Early sonnets of both the Italian and English variety were love poems—Petrarch wrote Italian sonnets of love and devotion to Laura, and William Shakespeare wrote English sonnets of love and devotion to a fair boy and a dark lady. After the Renaissance, however, poets quickly began to use the sonnet to treat other subjects. John Donne wrote “Holy Sonnets” addressed to God, and William Wordsworth wrote a sonnet addressed to John Milton that scolded English people for being crude and morally bankrupt.

Like the sonnet form itself, “Dover Beach” begins as a love poem but quickly turns into a very different type of poem.

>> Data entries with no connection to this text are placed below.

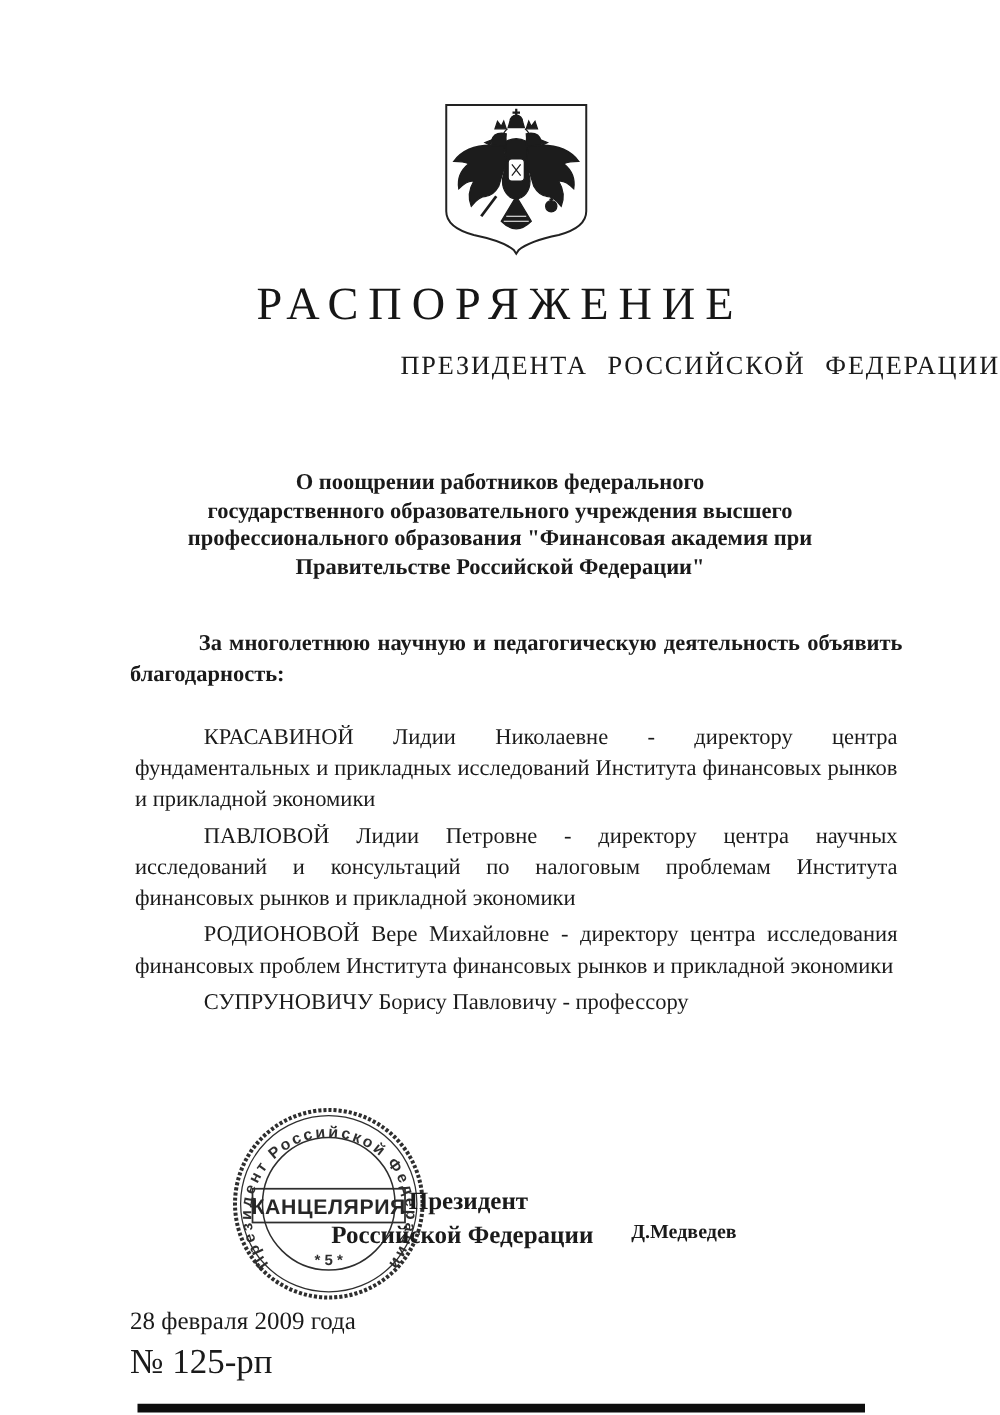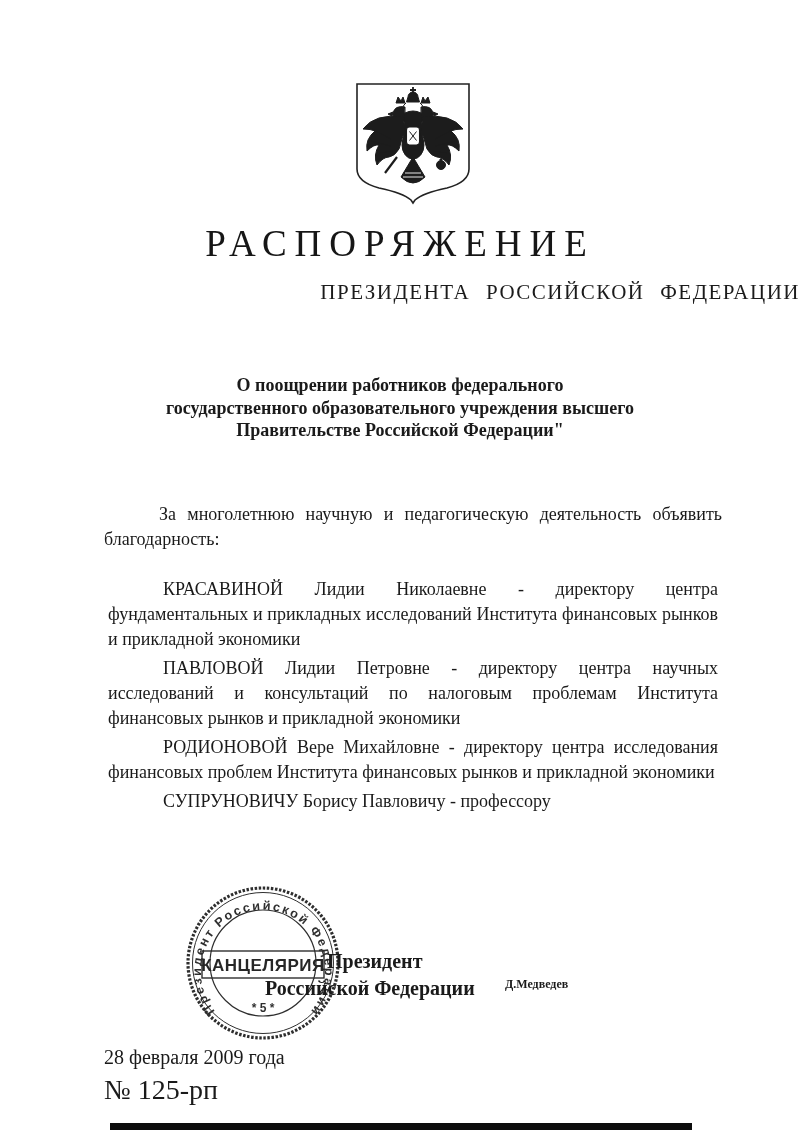"профессионального образования" div { html: none -> <div>профессионального образования "Финансовая академия при</div> }
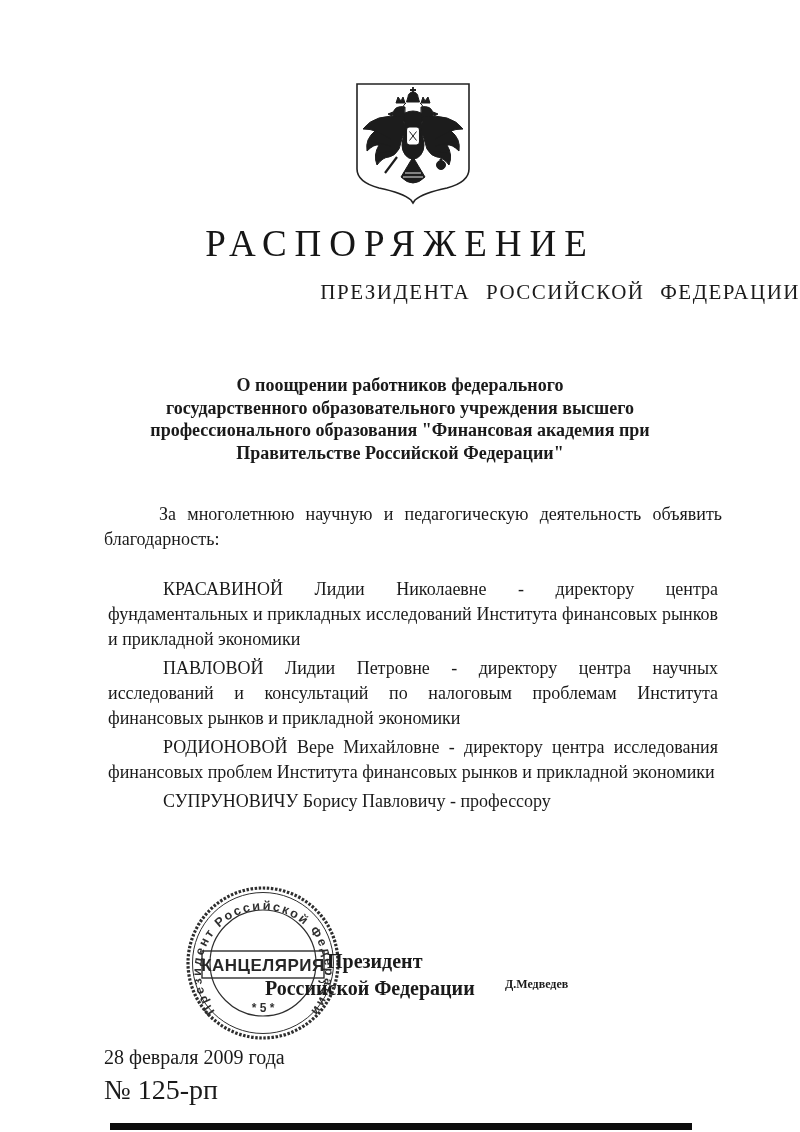"За многолетнюю научную и педагогическую" .preamble { font-weight: normal -> bold }
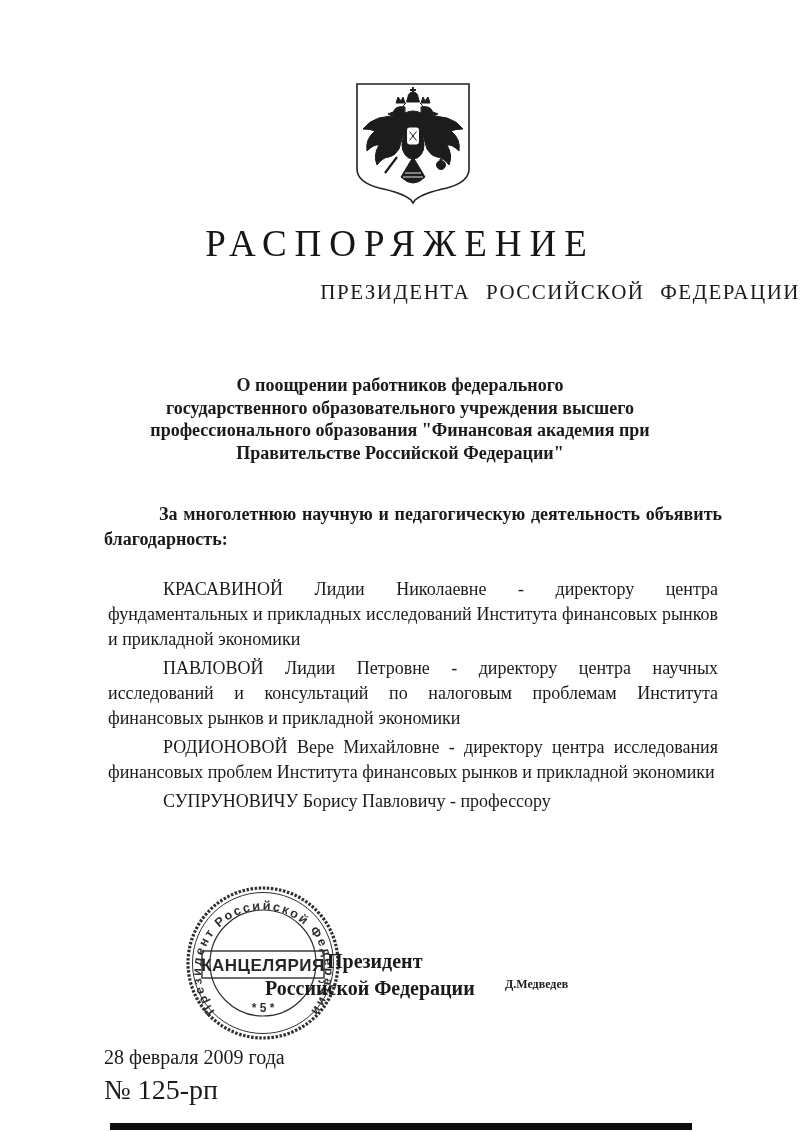"Д.Медведев" .sig-name { font-size: 12px -> 16px }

Finally, Arnold’s 1867 collection New Poems, where he first published “Dover Beach,” includes a section with 14 traditional sonnets, suggesting that Arnold was thinking about the sonnet form (Arnold, Matthew. New Poems. Google Books).

Mixed Metaphor

On its most basic level, a metaphor is a comparison of A to B. According to The Oxford Dictionary of Literary Terms, metaphor is

[t]he most important and widespread figure of speech, in which one thing, idea, or action is referred to by a word or expression normally denoting another thing, idea, or action, so as to suggest some common quality shared by the two (“Metaphor.” The Oxford Dictionary of Literary Terms, edited by Chris Baldick, 4th ed., Oxford University Press, 2015, p. 221).

 

A mixed metaphor is a combination of two or more metaphors that don’t really make sense together because they don’t really share any common qualities. In the third stanza of “Dover Beach,” Arnold compares religious faith to both a sea (Lines 21-22, 25) and a girdle (Lines 23, 28). That’s a mixed metaphor, because large bodies of water and girdles don’t really have much in common. Confused though it is, this mixed metaphor fits with the content of the poem, which is all about modern life being mixed up.

Dramatic Monologue

In most lyric poems, the speaker talks to themself. In “Dover Beach,” however, the speaker is talking to his lover. Therefore, as well as a sonnet, the poem is also a dramatic monologue—in other words, a poem where only one person speaks, but they speak to another person (or multiple people) present with the speaker. In the case of “Dover Beach,” the speaker’s audience is the lover he calls over to the window and tells to “Listen!” (Lines 6, 9). Other famous examples of dramatic monologues include Robert Browning’s “To My Last Duchess” and Alfred Lord Tennyson’s “Ulysses.” Like Arnold, both Browning and Tennyson were Victorian poets. Finally, Modernist poets picked up on the dramatic monologue as well. Eliot’s “The Love Song of J. Alfred Prufrock” is sometimes described as a dramatic monologue. Also, Ezra Pound wrote dramatic monologues, including “Middle-Age.”